Monday evening saw the beginning of what could only be described as a “police blockade” wherein 4-6 officers a night gather and supervise. At the same time, anti-harm reduction protesters threaten people with violence, shouting slurs, and screaming in people’s faces without a mask. At no point do any attendant police attempt to mediate or pull back the aggressive protest group. Rather than being moderated by police, the group appeared to feel empowered by Lethbridge Police’s tacit acceptance of their tactics. The following video clearly demonstrates this acceptance and shows that the police have no interest in defusing tensions.

Video: https://youtu.be/5vd84SkQ8UU

Monday also marked the first attendance by bylaw officers. The senior officer approached organizers and quickly abandoned the procedures described earlier in the day to city counsellors in favour of an immediate ticket. While polite in front of media, this bylaw official was documented in several interactions acting in a manner described as “demeaning and aggressive” by LOPS volunteers. LOPS is currently in contact with the city about these actions and will release a video when cleared to do so.

Read stories about our fines here:

Audio and video of bylaw officer Dave Henley explaining he has the mandate to remove the tent despite no council resolution, and giving advice to protest leaders on avoiding fines:

Things continued according to this stalemate for the next several weeks, and hours of video footage exist to demonstrate the police’s continued inaction towards threats and harassment of both LOPS supporters and the people who use drugs downtown. LOPS came to learn that the average number of officers on shift in Lethbridge during the evening hours was 10, city-wide, meaning that at times up to 60% of the city’s working police force was assigned to blockading the tent and punishing LOPS for responding to the overdose crisis.

September 26, 2020

LOPS had their first evening of operation in Lethbridge’s downtown Galt Gardens on Friday, September 25. The evening was windy and chilly, but our volunteers and Moms Stop The Harm supporters endured the gusts and spent the evening introducing ourselves to the residents of Galt.

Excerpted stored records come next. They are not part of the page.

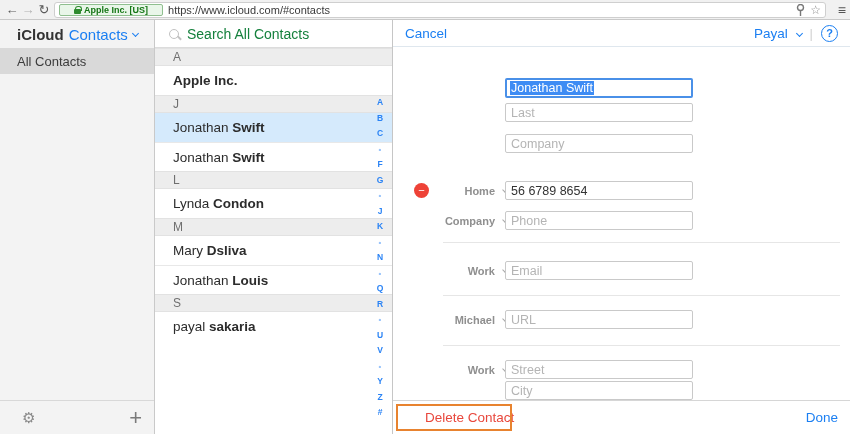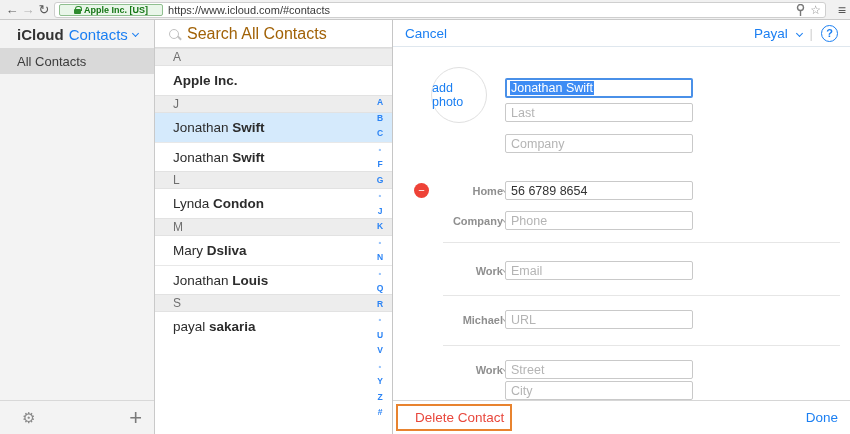--- a/index.html
+++ b/index.html
@@ -52,21 +52,21 @@
   .gear-ic { font-size:15px; color:#8a8a8a; cursor:pointer; }
   .plus-ic { font-size:22px; font-weight:200; color:#7a7a7a; cursor:pointer; line-height:20px; }
 
   
   .search-row { height:28px; border-bottom:1px solid #dcdcdc; display:flex;
     align-items:center; padding-left:14px; background:#fff; }
   .mag { width:10px; height:10px; border:1.5px solid #c2c2c2; border-radius:50%;
     position:relative; flex:none; }
   .mag:after { content:""; position:absolute; width:5px; height:1.5px; background:#c2c2c2;
     transform:rotate(45deg); right:-4px; bottom:-1px; }
-  .search-ph { color:#a16207; font-size:16px; margin-left:8px; }
+  .search-ph { color:#15803d; font-size:14px; margin-left:8px; }
   .sec-head { height:18px; background:#ededed; border-top:1px solid #e2e2e2;
     border-bottom:1px solid #e2e2e2; color:#6f6f6f; font-size:12px;
     display:flex; align-items:center; padding-left:18px; }
   .c-row { height:29px; display:flex; align-items:center; padding-left:18px;
     font-size:13.5px; color:#2c2c2c; cursor:pointer; background:#fff; }
   .c-row .ln { font-weight:bold; }
   .c-row.sep { border-top:1px solid #e8e8e8; }
   .c-row.selected { background:#d5eafc; border-color:transparent; }
   .alpha-strip { position:absolute; top:75px; right:5px; width:14px;
     display:flex; flex-direction:column; align-items:center; }
@@ -87,31 +87,31 @@
     justify-content:center; color:#1b7ff2; font-size:12.5px; cursor:pointer; background:#fff; }
   .fld { position:absolute; left:112px; width:188px; height:19px;
     border:1px solid #c9c9c9; border-radius:2px; font-size:12.5px; color:#333;
     padding:0 5px; font-family:"Liberation Sans", sans-serif; background:#fff; }
   .fld::placeholder { color:#b4b4b4; opacity:1; }
   .fake-input { position:absolute; left:112px; width:188px; height:20px;
     border:2px solid #4a90e8; border-radius:2px; background:#fff;
     display:flex; align-items:center; padding:0 3px; }
   .sel-text { background:#3e8cf4; color:#fff; font-size:12.5px; padding:0 1px; white-space:nowrap; }
   .f-label { position:absolute; left:8px; width:106px; height:19px; display:flex;
-    align-items:center; justify-content:flex-end; gap:0; color:#8f8f8f;
+    align-items:center; justify-content:flex-end; gap:8px; color:#8f8f8f;
     font-size:11px; font-weight:bold; }
   .f-label .chev { margin:0 0 1px 0; border-color:#a8a8a8; width:4px; height:4px; }
   .minus-btn { position:absolute; left:21px; top:163px; width:15px; height:15px;
     background:#ee4237; border-radius:50%; color:#fff; display:flex; align-items:center;
     justify-content:center; font-size:11px; line-height:15px; cursor:pointer; }
   .form-div { position:absolute; left:50px; right:10px; height:1px; background:#e6e6e6; }
   .ed-foot { position:absolute; left:0; bottom:0; width:100%; height:34px;
     border-top:1px solid #d6d6d6; display:flex; align-items:center;
     justify-content:space-between; padding:0 12px; background:#fff; }
-  .del-link { color:#e8473c; font-size:13.5px; cursor:pointer; margin-left:10px; }
+  .del-link { color:#e8473c; font-size:13.5px; cursor:pointer; margin-left:20px; }
   .annotation { position:absolute; left:3px; top:384px; width:116px; height:27px;
     border:2px solid #e8832f; pointer-events:none; }
 </style>
 </head>
 <body>
 
 <div class="browser-bar">
   <span class="nav-ic back">←</span>
   <span class="nav-ic fwd">→</span>
   <span class="nav-ic">↻</span>
@@ -228,23 +228,20 @@
       <span class="ed-head-right">
         <span class="blue-link">
           <span>Payal</span>
           <span class="chev" style="color:#1b7ff2"></span>
         </span>
         <span class="vsep">|</span>
         <span class="help-circle">?</span>
       </span>
     </div>
 
-    <div class="photo-circle">
-      <span>add photo</span>
-    </div>
 
     <div class="fake-input" style="top:58px">
       <span class="sel-text">Jonathan Swift</span>
     </div>
     <input class="fld" style="top: 83px;" placeholder="Last">
     <input class="fld" style="top: 114px;" placeholder="Company">
 
     <div class="minus-btn">
       <span>−</span>
     </div>

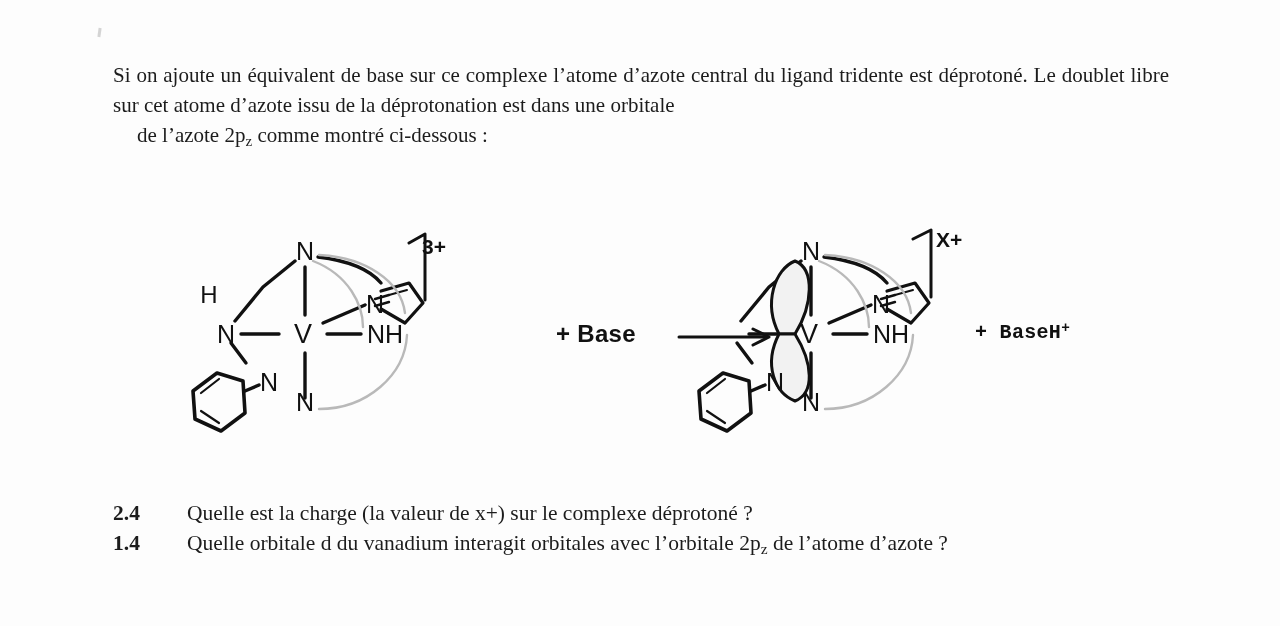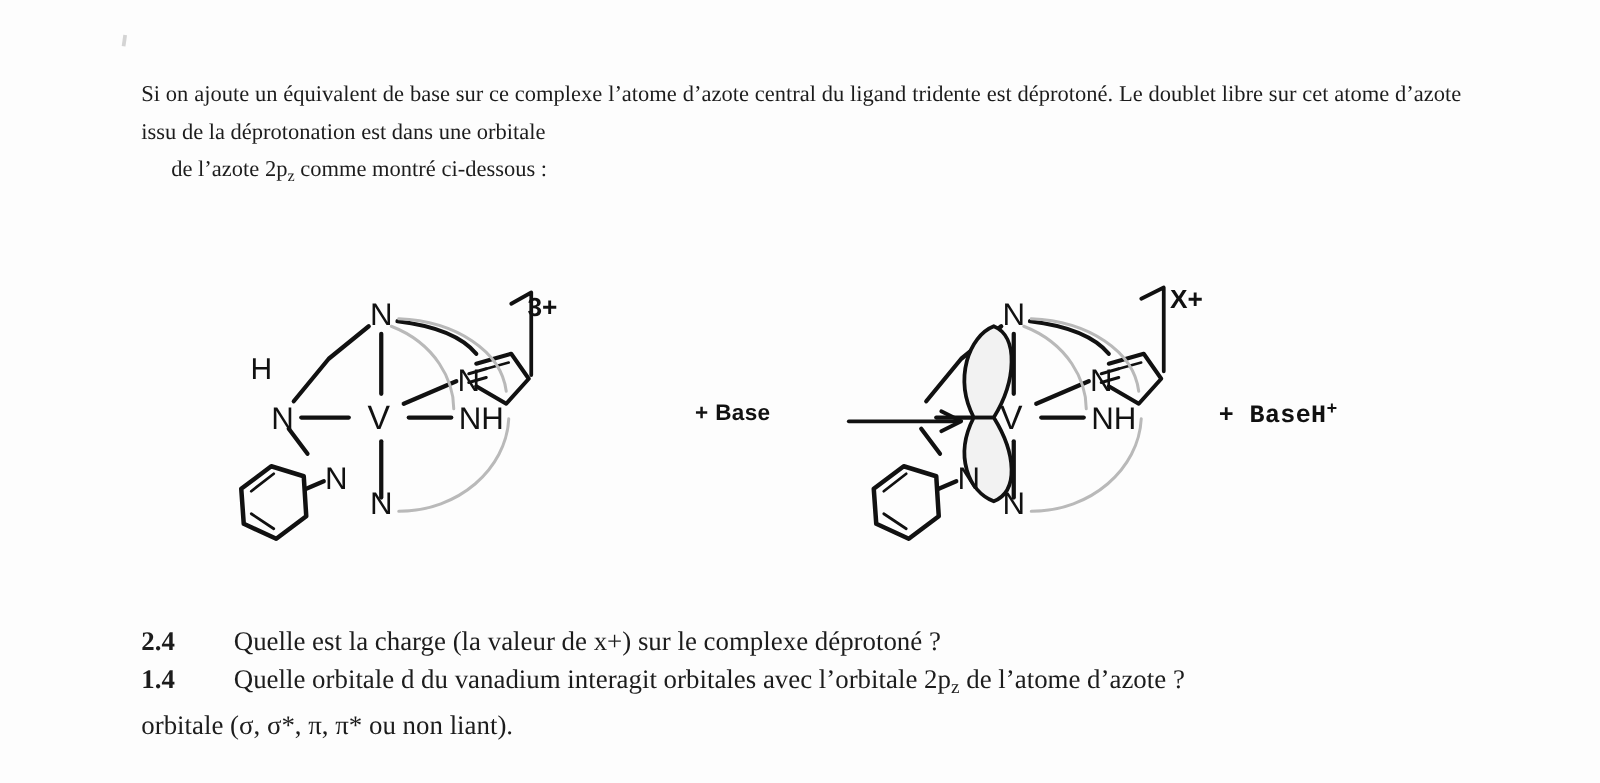--- a/index.html
+++ b/index.html
@@ -29,21 +29,21 @@
     height: 9px;
     background: #c9c9c9;
     transform: rotate(8deg);
     opacity: .8;
   }
   .para-top {
     position: absolute;
     left: 113px;
     top: 60px;
     width: 1056px;
-    font-size: 18px;
+    font-size: 21px;
     line-height: 30px;
     text-align: justify;
     text-justify: inter-word;
     color: #1c1c1c;
   }
   .para-top .last-line { display: block; margin-left: 24px; }
   sub.sm { font-size: 0.72em; vertical-align: -0.28em; }
   sup.sm { font-size: 0.72em; vertical-align: 0.45em; }
 
   
@@ -55,21 +55,21 @@
     height: 260px;
   }
   .scheme svg { display: block; }
 
   .plus-base {
     position: absolute;
     left: 443px;
     top: 125px;
     font-family: "Liberation Sans", sans-serif;
     font-weight: bold;
-    font-size: 18px;
+    font-size: 24px;
     color: #111;
     letter-spacing: .3px;
   }
   .plus-baseh {
     position: absolute;
     left: 862px;
     top: 125px;
     font-family: Liberation Mono, monospace;
     font-weight: bold;
     font-size: 20px;
@@ -248,16 +248,15 @@
   <div class="questions">
 
     <div class="q-row">
       <span class="q-num">2.4</span><span class="q-body">Quelle est la charge (la valeur de x+) sur le complexe déprotoné ?</span>
     </div>
 
     <div class="q-row">
       <span class="q-num">1.4</span><span class="q-body">Quelle orbitale d du vanadium interagit orbitales avec l’orbitale 2p</span><sub class="sm">z</sub><span class="q-body"> de l’atome d’azote ?</span>
     </div>
 
-    <div class="q-last">orbitale (σ, σ*, π,  π* ou non liant).</div>
   </div>
 
 </div>
 
 </body></html>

We estimate 30 people were in the park, and LOPS made contact with each to explain our goals and offered them snacks and water. Many were happy to see their old contacts from the supervised consumption site return, and many reunions took place as former employees had a chance to catch up with our old participants.

At approximately 9:30 we witnessed the first safe injection of the evening.

The evening proceeded quietly and organizers supervised a total of 5 visits over the next hour and a half. There were no overdoses.

We thank the many advocates and academics across Canada who have supported us this far. Your input and guidance assures that we continue to operate according to the best practices in responding to this syndemic.

In the coming weeks we will continue to advocate to Health Canada to recognize LOPS as a response to the urgent public health need in Lethbridge and exercise their power to grant an exemption.

We have been and continue to rely on donations and support from across Canada. In particular, we’d like to appeal for donations of face masks as they find these hard to access.

Although we expect there will be those that disagree with what we are doing we know that our community needs more services like this, not less.

For those who have already donated – we sincerely thank you. We would never have been able to do this without you.